Mathematical modeling of fluid and solute transport in peritoneal dialysis

Abstract

Optimization of peritoneal dialysis schedule and dialysis fluid composition needs, among others, methods for quantitative assessment of fluid and solute transport. Furthermore, an integrative quantitative description of physiological processes within the tissue, which contribute to the net transfer of fluid and solutes, is necessary for interpretation of the data and for predictions of the outcome of possible intervention into the peritoneal transport system.

The current project includes the investigations of 1) the effectiveness of crystalloid osmotic agents in evoking ultrafiltration from blood, 2) the impact of ultrafiltration on protein transport, 3) the evaluation of the role of perfusion in the peritoneal transport, and 4) the integration of the physiological data about transport characteristics of the capillary wall, the tissue, and lymphatic absorption for the description of the net peritoneal transport, using the methods of mathematical modeling.

Three different methods were tested for the estimation of fluid transport parameters. All three provided good description of the data, however some differences were found, especially in time dependence of the parameters during a single dwell study. The effectiveness of glucose as an osmotic agent, evaluated as osmotic conductance, were much lower in the patients with permanent ultrafiltration capacity (UFC) loss related to the increased transport of small solutes than in stable patients on continuous ambulatory peritoneal dialysis (CAPD). In contrast, patients with permanent UFC loss related to the increased absorption of fluid from the peritoneal cavity bad similar osmotic conductance as stable patients.

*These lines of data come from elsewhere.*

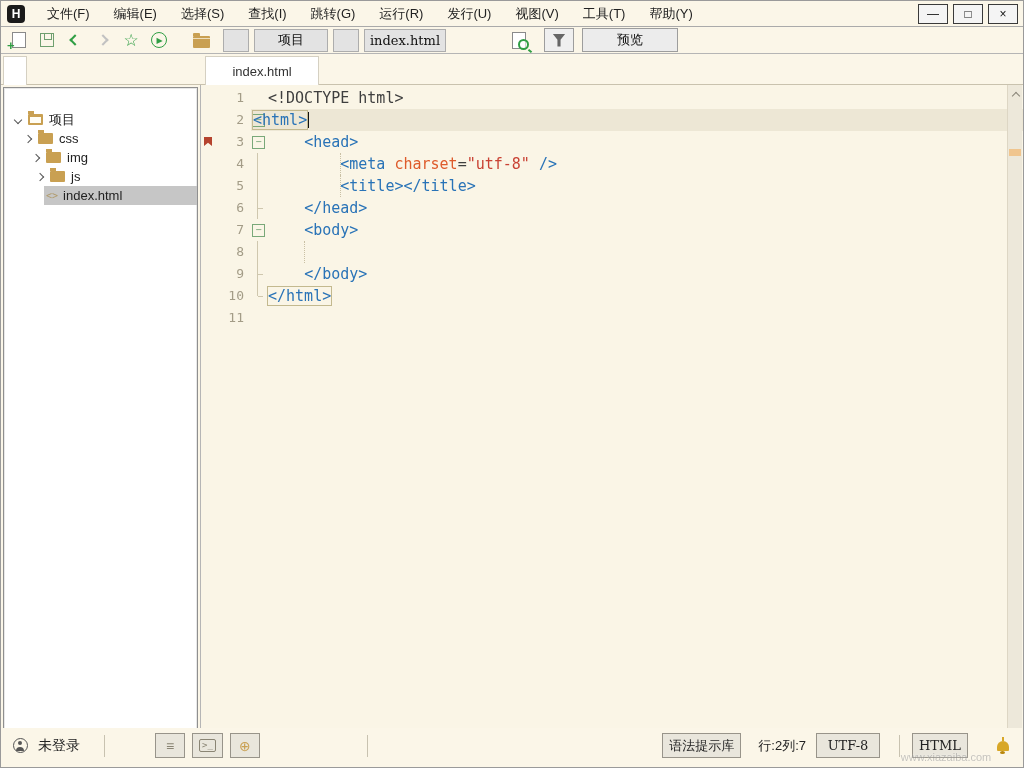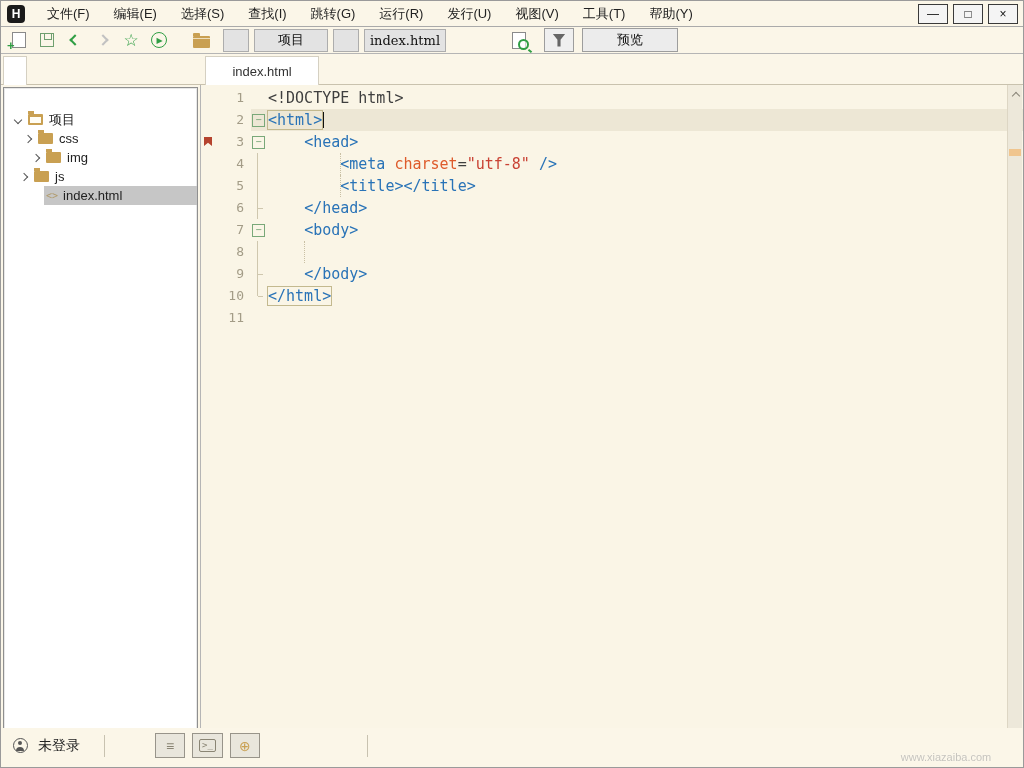--- a/index.html
+++ b/index.html
@@ -85,7 +85,7 @@
     clip-path:polygon(0 0,100% 0,100% 100%,50% 65%,0 100%);}
   .num{width:36px;flex:0 0 auto;text-align:right;padding-right:7px;color:var(--line_num);font-size:13px;}
   .wrap{display:flex;flex:1;}
-  .wrap.hl{background:var(--hl);}
+  .wrap.hl{background:var(--hl);flex-direction:column;}
   .fold{width:15px;flex:0 0 auto;position:relative;}
   .fold.minus::before{content:"\2212";position:absolute;left:1px;top:5px;width:11px;height:11px;border:1px solid var(--fold_green);
     color:var(--fold_green);font-size:10px;line-height:9px;text-align:center;background:inherit;}

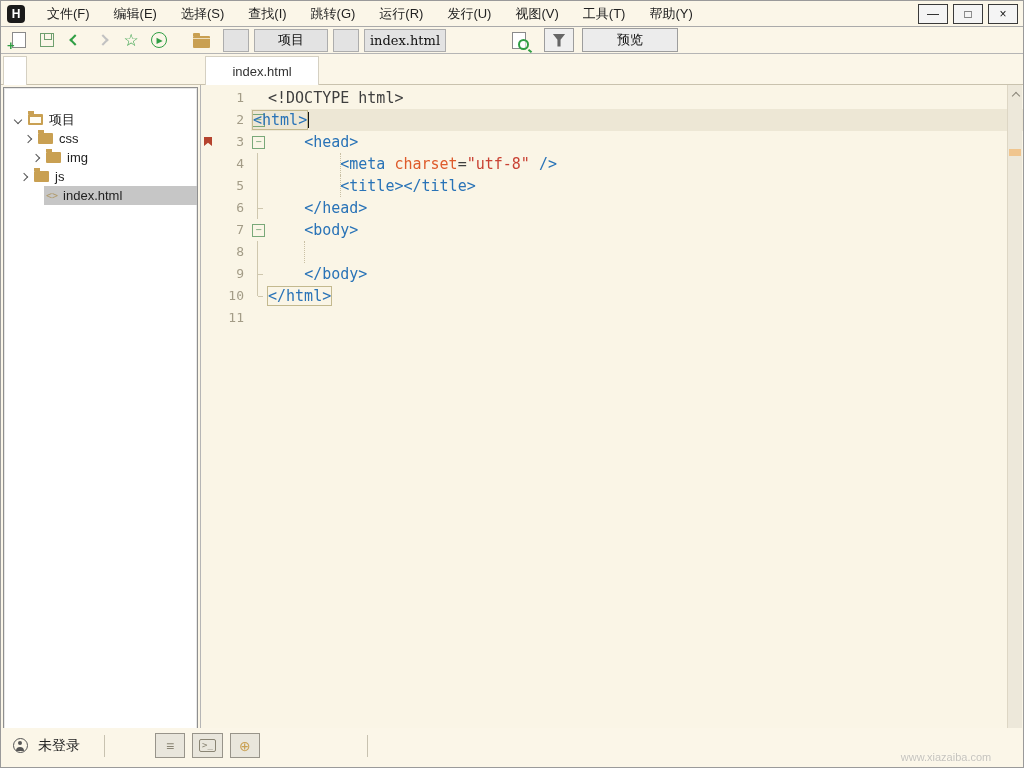--- a/index.html
+++ b/index.html
@@ -227,7 +227,7 @@
           <span>img</span>
         </span>
       </div>
-      <div class="trow" style="padding-left: 12px;">
+      <div class="trow" style="padding-left: 28px;">
         <span class="chevcol">
           <i class="tchev right"></i>
         </span>

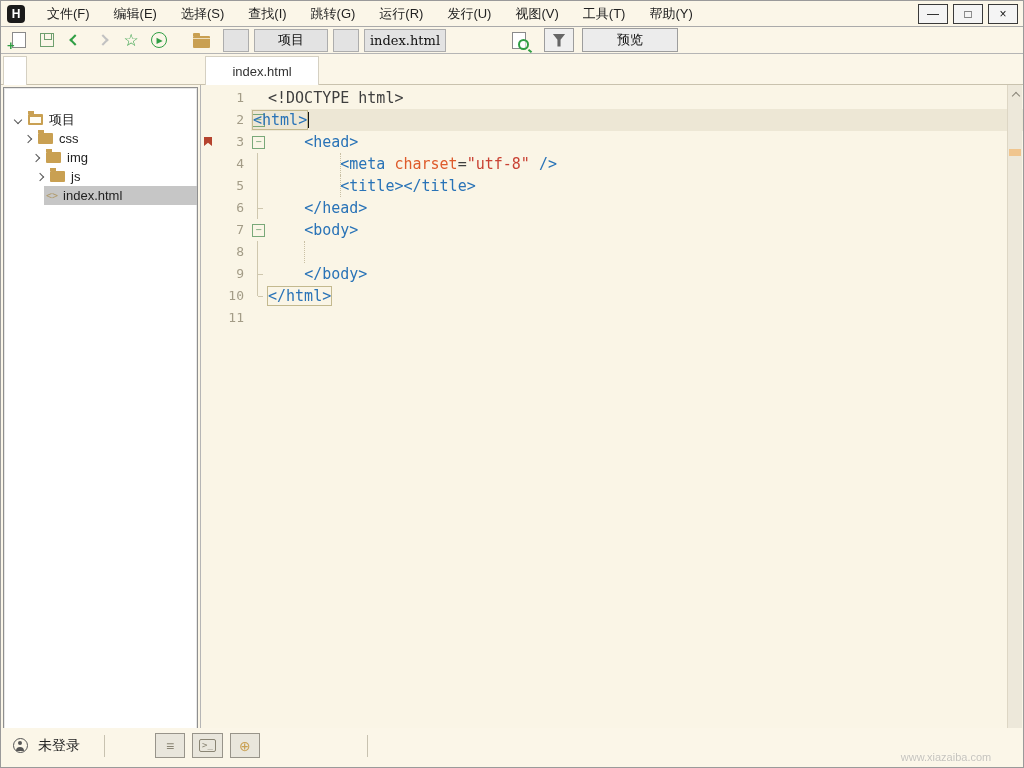--- a/index.html
+++ b/index.html
@@ -358,6 +358,14 @@
         <span class="ic-web">⊕</span>
       </span>
     <span class="ssep" style="margin-left:100px;"></span>
+    <div class="sright">
+      <span class="sbtn wide">语法提示库</span>
+      <span class="pos-label">行:2列:7</span>
+      <span class="sbtn wide mono-btn" style="min-width:64px;">UTF-8</span>
+      <span class="ssep"></span>
+      <span class="sbtn wide mono-btn" style="min-width:56px;">HTML</span>
+      <span class="bell"></span>
+    </div>
   </div>
 
   <div class="watermark">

A discriminative impact of ultrafiltration on peritoneal transport of albumin, [beta]2-microglobulin, and total protein, was found in stable patients on CAPD: in some patients sieving coefficients for the proteins were high and the initial increase of the protein concentration in dialysate was fast; in another group, with low sieving coefficients for the proteins, and the increase of the protein concentration in dialysate was slow. No difference in the diffusive mass transport coefficients for the proteins and small solutes, neither for fluid transport, between these two groups of patients was found.

The perfusion rate of the tissue with blood was included into the distributed model of peritoneal transport. It was shown that changes of perfusion rate during a single dwell study, which might be induced by vasodilatory effect of dialysate, could explain the time-dependence of the diffusive mass transport coefficients (described previously). The model could also explain why the estimations of the effective peritoneal blood flow yielded much different values for gases and then for small solutes.

Transport characteristics for the capillary wall, the tissue, and the rate of lymphatic absorption from the tissue, were incorporated into the distributed model, to provide an integrated mathematical description of diffusive and convective transport of solutes of any size. The phenomenological transport parameters, diffusive mass transport parameter and sieving coefficient, the solute penetration depth, and effective peritoneal blood flow, were described as functions of the local, physiological parameters of the peritoneal transport system.